The largest study conducted of people with schizophrenia has found 83 new gene locations, with some in surprising places. These findings will allow researchers to pursue new theories about what causes schizophrenia and how to treat it. For this study, the researchers looked at the genetic codes of 36,989 people with schizophrenia and 113.075 people who did not have the brain disorder. “This is a big moment in schizophrenia research,” says Anil Malhotra, MD, director of psychiatric research at Zucker Hillside Hospital in Glen Oaks, New York, and a study contributor. “We have gone from just a handful of known genetic loci for schizophrenia to 108. This is a wealth of research and should lead to an onslaught of investigations into these gene locations.”
Genetics have long been recognized as a cause of schizophrenia. If you have a parent with schizophrenia, your risk for the disease increases to 10 percent. Even if you have an identical twin with schizophrenia, your risk is still only 50 percent. This new study may start to help explain why some people get the disease and others don’t. “There are new genes which have not been linked to schizophrenia before,” Dr. Rogaev, a psychiatry professor at the University of Massachusetts Medical School, says. In general he notes however, the study strongly confirms previous theories that schizophrenia is caused by changes in the way the brain sends messages, a process called neurotransmission. He adds that the study also confirms that people with schizophrenia lose neuroplasticity, which is the brain’s capacity to learn and remember.

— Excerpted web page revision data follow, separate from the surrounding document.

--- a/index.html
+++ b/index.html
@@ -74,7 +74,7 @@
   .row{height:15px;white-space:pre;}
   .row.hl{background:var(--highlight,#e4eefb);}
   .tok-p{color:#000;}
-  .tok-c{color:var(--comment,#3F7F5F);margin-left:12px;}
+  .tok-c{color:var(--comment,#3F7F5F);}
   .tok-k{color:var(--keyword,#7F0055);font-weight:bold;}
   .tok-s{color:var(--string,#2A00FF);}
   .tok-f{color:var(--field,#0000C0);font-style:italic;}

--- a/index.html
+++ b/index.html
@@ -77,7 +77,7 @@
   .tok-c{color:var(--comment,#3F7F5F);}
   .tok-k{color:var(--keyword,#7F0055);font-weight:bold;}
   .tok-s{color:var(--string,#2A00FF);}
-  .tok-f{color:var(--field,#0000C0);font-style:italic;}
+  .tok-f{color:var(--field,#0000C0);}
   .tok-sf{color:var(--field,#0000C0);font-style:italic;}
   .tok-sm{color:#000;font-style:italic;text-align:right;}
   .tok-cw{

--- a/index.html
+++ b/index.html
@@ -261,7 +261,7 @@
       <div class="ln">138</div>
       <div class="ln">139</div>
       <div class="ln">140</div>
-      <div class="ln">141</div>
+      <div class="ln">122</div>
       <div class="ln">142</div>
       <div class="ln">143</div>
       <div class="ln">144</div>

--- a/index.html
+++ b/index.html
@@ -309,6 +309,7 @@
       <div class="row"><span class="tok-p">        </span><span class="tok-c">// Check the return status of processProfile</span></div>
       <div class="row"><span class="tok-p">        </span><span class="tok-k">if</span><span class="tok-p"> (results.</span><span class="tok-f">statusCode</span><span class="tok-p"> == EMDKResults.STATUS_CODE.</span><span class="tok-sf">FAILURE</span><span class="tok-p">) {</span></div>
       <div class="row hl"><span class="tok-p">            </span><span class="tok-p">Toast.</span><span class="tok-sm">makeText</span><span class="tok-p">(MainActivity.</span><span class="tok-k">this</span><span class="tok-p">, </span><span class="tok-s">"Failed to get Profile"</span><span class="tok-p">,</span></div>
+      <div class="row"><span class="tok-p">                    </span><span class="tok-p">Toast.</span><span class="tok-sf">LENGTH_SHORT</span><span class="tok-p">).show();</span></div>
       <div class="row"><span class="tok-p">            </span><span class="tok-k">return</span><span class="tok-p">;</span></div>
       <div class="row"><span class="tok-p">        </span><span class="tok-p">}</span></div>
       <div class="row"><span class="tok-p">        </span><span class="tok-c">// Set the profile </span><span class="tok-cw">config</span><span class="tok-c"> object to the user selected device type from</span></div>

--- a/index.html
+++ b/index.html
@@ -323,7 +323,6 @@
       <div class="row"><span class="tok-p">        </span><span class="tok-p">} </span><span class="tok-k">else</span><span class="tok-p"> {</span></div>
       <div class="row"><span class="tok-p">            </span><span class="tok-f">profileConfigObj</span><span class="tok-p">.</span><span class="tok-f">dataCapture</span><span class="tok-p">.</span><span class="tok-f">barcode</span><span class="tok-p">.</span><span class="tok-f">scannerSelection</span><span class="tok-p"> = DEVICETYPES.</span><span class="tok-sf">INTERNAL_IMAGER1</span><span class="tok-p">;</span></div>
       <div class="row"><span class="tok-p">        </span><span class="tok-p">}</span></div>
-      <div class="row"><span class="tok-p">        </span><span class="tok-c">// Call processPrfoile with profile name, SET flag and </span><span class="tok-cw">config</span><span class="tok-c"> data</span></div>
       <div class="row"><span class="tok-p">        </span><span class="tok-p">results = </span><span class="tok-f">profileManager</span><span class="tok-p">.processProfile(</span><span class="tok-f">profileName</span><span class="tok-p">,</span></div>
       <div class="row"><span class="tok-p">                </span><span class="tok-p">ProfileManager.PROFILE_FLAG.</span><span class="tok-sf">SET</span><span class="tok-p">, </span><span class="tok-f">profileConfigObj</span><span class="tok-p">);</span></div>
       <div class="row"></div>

While this study did confirm a lot of the current theories about what goes wrong in the brain of someone with schizophrenia, it also found some surprising links to genes located in areas associated with the immune system, which helps the body fight off infections. Is it possible that schizophrenia can be triggered by an infection? Experts say it is possible. Rogaev explains that there has been previous theories linking the immune system and schizophrenia. Finding schizophrenia genes in areas that regulate the immune system give these theories new life. “So we may have both immune system pathways and neurotransmitter pathways associated with schizophrenia,” he says. “I think a new and exciting area of research will be to look for links between the immune system and the neurotransmitter system. Researchers will likely explore many new possibilities.
“I expect we will see researchers looking closely at all these new genetic areas,” Malhotra says. “We will find out what these genes do and what happens when we knock them out.”